Thomas,

Yes, I see your point that it is efficient to do specific matching
rather than a generic one. The idea what you have proposed through the
steps is very clear. Would try your work on our campus once you are
ready.

Continuing the discussion further, may be performance impact for the
text based searches, as in this case, have to be assessed based on
per-application and user behavior rather than guided by generic set of
rules. For eg., for http we can take into consideration
 i) Parsing of urls  typically occur once during GET and  at the
beginning of a  new connection and not for every packet
ii) Persistent connections, if used, increase the duration of the
existing connections, thus reducing the fraction of the  time spent
during the initial text search
iii) User think times between requests  
iv) Related to i), and ii)  the average  life times of connections
compared to the url parsing time
v) Other exploits like caching

Not sure if what I said above makes too much  sense. Basically I am
wondering if it is possible to make a system work better by examining
its behavior on the kind of applications we run.

Regards
Anand





On 8/8/05, Thomas Graf <[EMAIL PROTECTED]> wrote:
> * Anand SVR <[EMAIL PROTECTED]> 2005-08-08 15:07
> > I am happy to know that there is a way of achieving http level packet
> > classification once the connection tracking  is also in place.
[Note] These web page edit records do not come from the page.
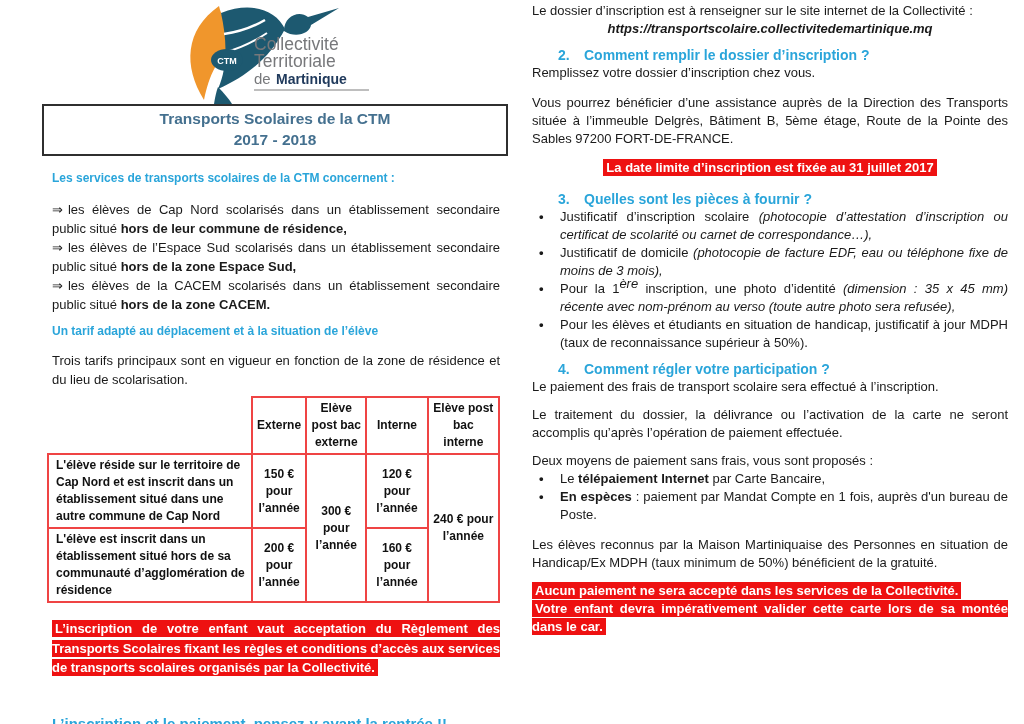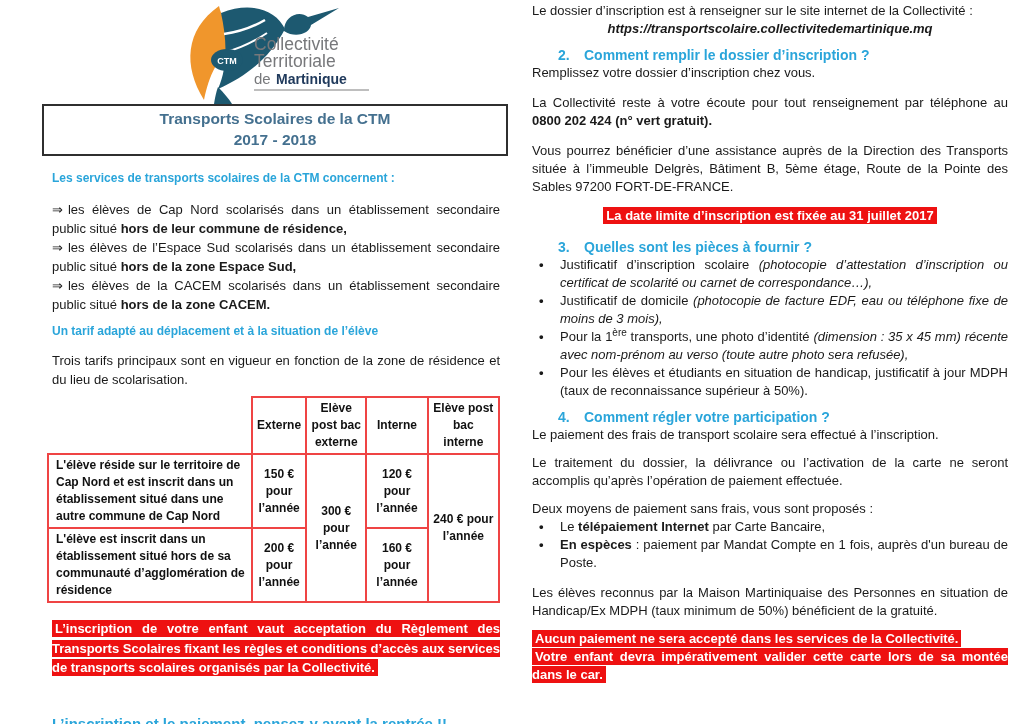"La Collectivité reste à votre" p.body { html: <p> <span>La Collectivité reste à votre écoute pour tout renseignement par téléphone au </span><b>0800 202 424 (n° vert gratuit).</b> </p> -> none }
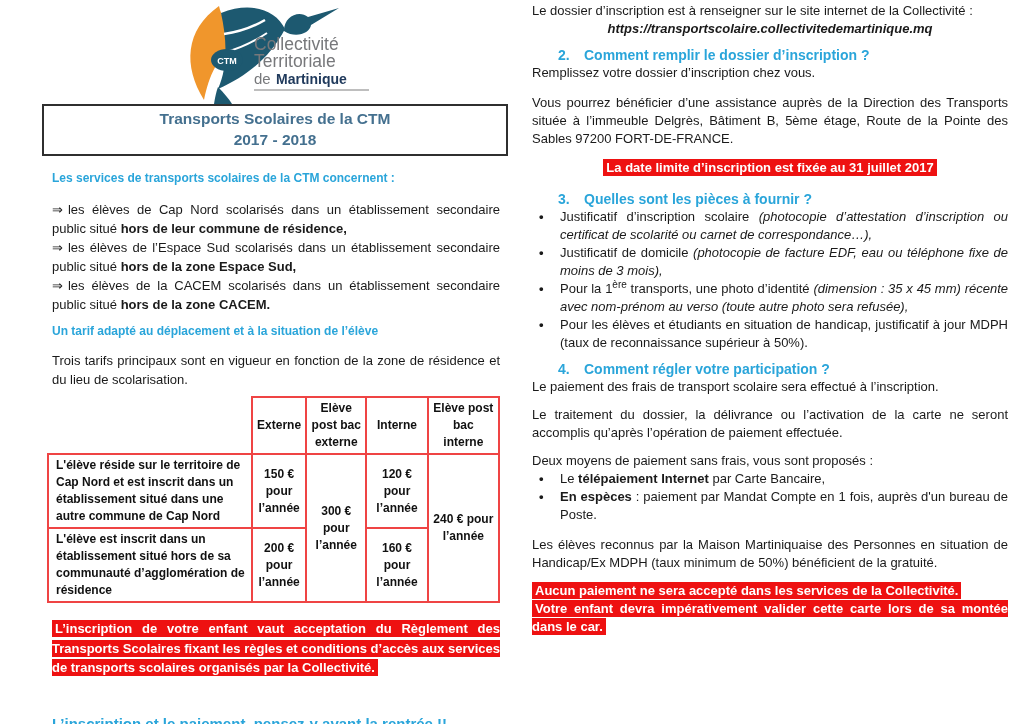"ère" sup { font-size: 10px -> 13px; font-style: none -> italic }
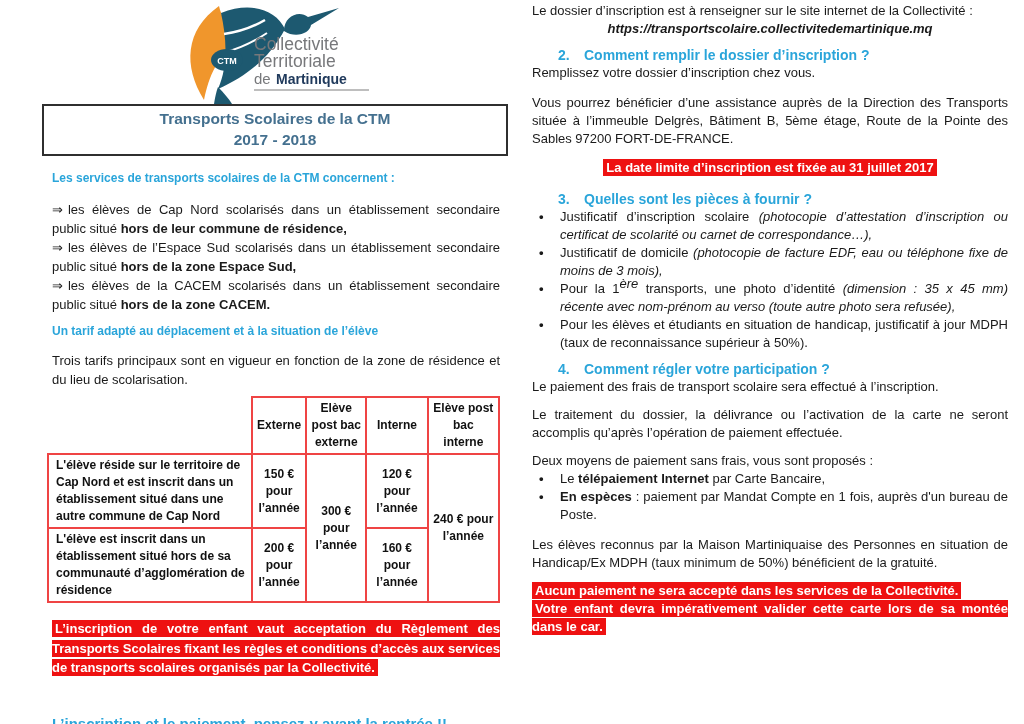"transports, une photo d’identité" span { text: transports -> inscription }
We can
> > even think of other string combinations for url based classification,
> > not just what I mentioned in my earlier mail.
> 
> We already have a generic textsearch infrastructure which allows
> for simple string matchings but also regular expression alike
> matches so almost everything is possible already except for the
> flow tracking part which should be quite easy to complete. The
> problem with generic string matches really is efficiency, even
> with dport filters in front and a fast path for flows already
> classified the filtering is still way to expensive if at least
> some accuracy is a requirement when parsing the HTTP header.
> Therefore I propose to add some kind of specific ematch which
> at least partially understands the HTTP header, maybe a small
> example of what I have in mind helps:
> 
>  (1) protocol tcp and destination port 80
>  (2) have we seen this flow before and is it classified?
>       -> goto fast path
>  (3) is a frament? -> ignore
>  (4a) assume http header starts at 4th layer and assume
>       a good default value for the maximum length of the
>       header and use the generic string matchers.
>  ... or:
>  (4b) assume http header starts at 4th layer and parse
>       http header to find out its length and allow to
>       apply string matchers on a specific id=key pair
>       in the http header.
> 
> > All said done, since most of the traffic is anyway dominated by http,
> > I feel it is worth providing differentation among the competing web
> > flows. No ?
> 
> I agree with you, it was never an issue to me so far but I
> can surely understand the importance of this to other folks.